## WHAT TO WORK ON
Carry over every entry exactly as written, though not the pictures it contains.

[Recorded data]
BEGIN

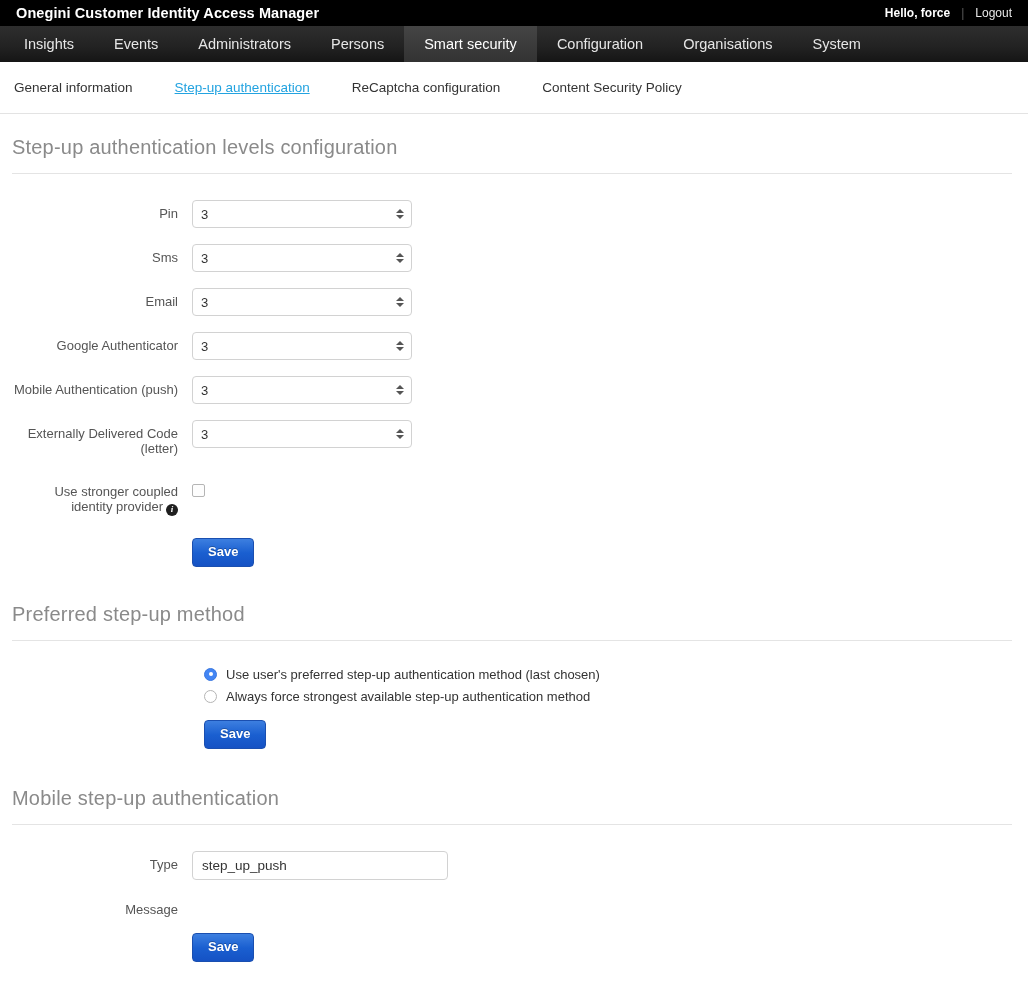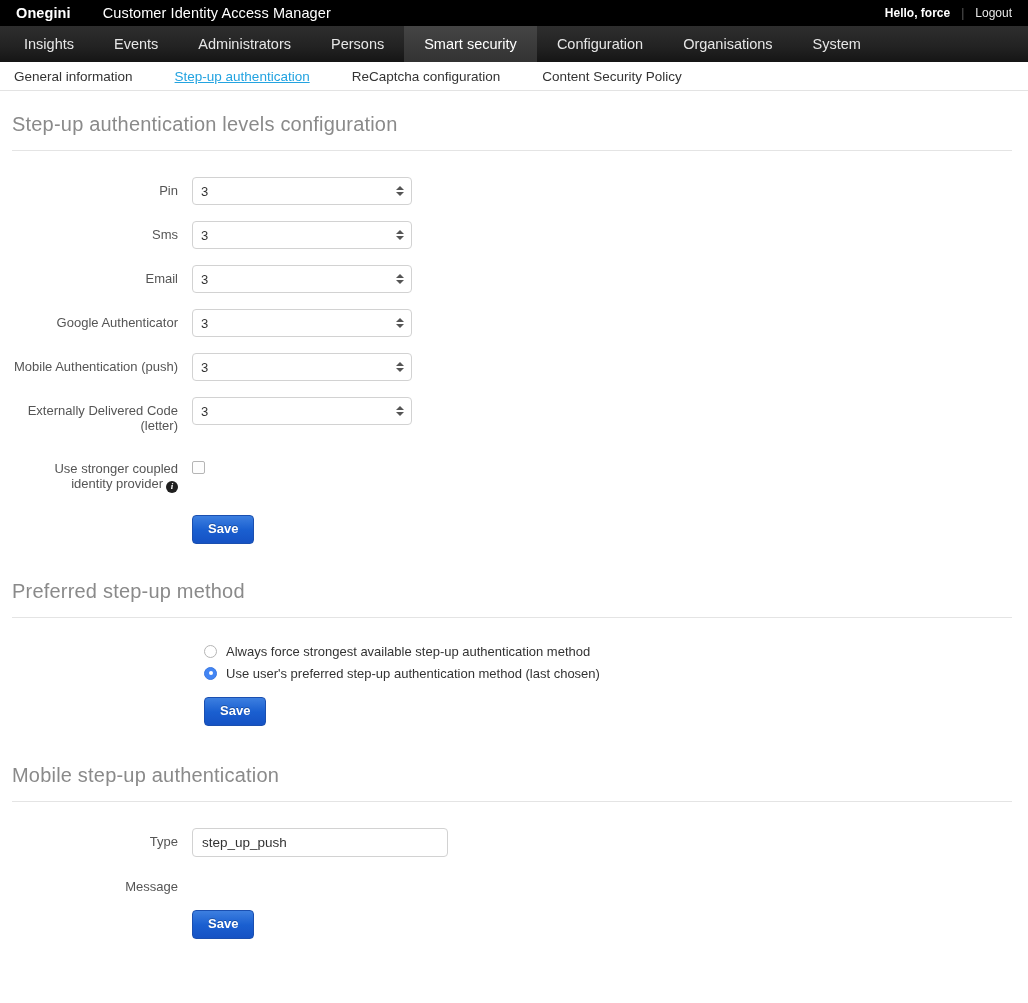--- a/index.html
+++ b/index.html
@@ -21,21 +21,21 @@
     align-items: center;
     padding: 0 16px;
     position: relative;
   }
   .brand {
     font-size: 14.5px;
     color: #ffffff;
     letter-spacing: 0.1px;
   }
   .brand b { font-weight: bold; }
-  .brand span.light { font-weight: normal; margin-left: 28px; }
+  .brand span.light { font-weight: bold; }
   .topbar-right {
     position: absolute;
     right: 16px; top: 0; height: 26px;
     display: flex; align-items: center;
     color: #ffffff;
     font-size: 12px;
   }
   .topbar-right .hello { font-weight: bold; }
   .topbar-right .sep {
     color: #5a5a5a;
@@ -60,21 +60,21 @@
     cursor: pointer;
     white-space: nowrap;
   }
   .mainnav .navitem.active {
     background: linear-gradient(to bottom, #454545 0%, #3a3a3a 60%, #333333 100%);
     color: #ffffff;
   }
 
   
   .subnav {
-    height: 29px;
+    height: 52px;
     background: #ffffff;
     border-bottom: 1px solid #e3e3e3;
     display: flex;
     align-items: center;
     padding-left: 14px;
   }
   .subnav .subitem {
     font-size: 13.5px;
     color: #333333;
     margin-right: 42px;
@@ -383,27 +383,27 @@
   </div>
 
   <div class="section" style="margin-top:36px;">
     <h2 class="section-title">Preferred step-up method</h2>
     <div class="section-rule"></div>
 
     <div class="form">
       <div class="indent-192">
 
         <div class="radio-row">
+          <span class="radio checked"></span>
+          <span class="radio-label">Use user's preferred step-up authentication method (last chosen)</span>
+        </div>
+
+        <div class="radio-row">
           <span class="radio"></span>
           <span class="radio-label">Always force strongest available step-up authentication method</span>
-        </div>
-
-        <div class="radio-row">
-          <span class="radio checked"></span>
-          <span class="radio-label">Use user's preferred step-up authentication method (last chosen)</span>
         </div>
 
         <div style="margin-top:16px;">
           <span class="btn-save">Save</span>
         </div>
       </div>
     </div>
   </div>
 
   <div class="section" style="margin-top:38px;">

END

## TASK RESULT
--- a/index.html
+++ b/index.html
@@ -21,21 +21,21 @@
     align-items: center;
     padding: 0 16px;
     position: relative;
   }
   .brand {
     font-size: 14.5px;
     color: #ffffff;
     letter-spacing: 0.1px;
   }
   .brand b { font-weight: bold; }
-  .brand span.light { font-weight: normal; margin-left: 28px; }
+  .brand span.light { font-weight: bold; }
   .topbar-right {
     position: absolute;
     right: 16px; top: 0; height: 26px;
     display: flex; align-items: center;
     color: #ffffff;
     font-size: 12px;
   }
   .topbar-right .hello { font-weight: bold; }
   .topbar-right .sep {
     color: #5a5a5a;
@@ -60,21 +60,21 @@
     cursor: pointer;
     white-space: nowrap;
   }
   .mainnav .navitem.active {
     background: linear-gradient(to bottom, #454545 0%, #3a3a3a 60%, #333333 100%);
     color: #ffffff;
   }
 
   
   .subnav {
-    height: 29px;
+    height: 52px;
     background: #ffffff;
     border-bottom: 1px solid #e3e3e3;
     display: flex;
     align-items: center;
     padding-left: 14px;
   }
   .subnav .subitem {
     font-size: 13.5px;
     color: #333333;
     margin-right: 42px;
@@ -383,27 +383,27 @@
   </div>
 
   <div class="section" style="margin-top:36px;">
     <h2 class="section-title">Preferred step-up method</h2>
     <div class="section-rule"></div>
 
     <div class="form">
       <div class="indent-192">
 
         <div class="radio-row">
+          <span class="radio checked"></span>
+          <span class="radio-label">Use user's preferred step-up authentication method (last chosen)</span>
+        </div>
+
+        <div class="radio-row">
           <span class="radio"></span>
           <span class="radio-label">Always force strongest available step-up authentication method</span>
-        </div>
-
-        <div class="radio-row">
-          <span class="radio checked"></span>
-          <span class="radio-label">Use user's preferred step-up authentication method (last chosen)</span>
         </div>
 
         <div style="margin-top:16px;">
           <span class="btn-save">Save</span>
         </div>
       </div>
     </div>
   </div>
 
   <div class="section" style="margin-top:38px;">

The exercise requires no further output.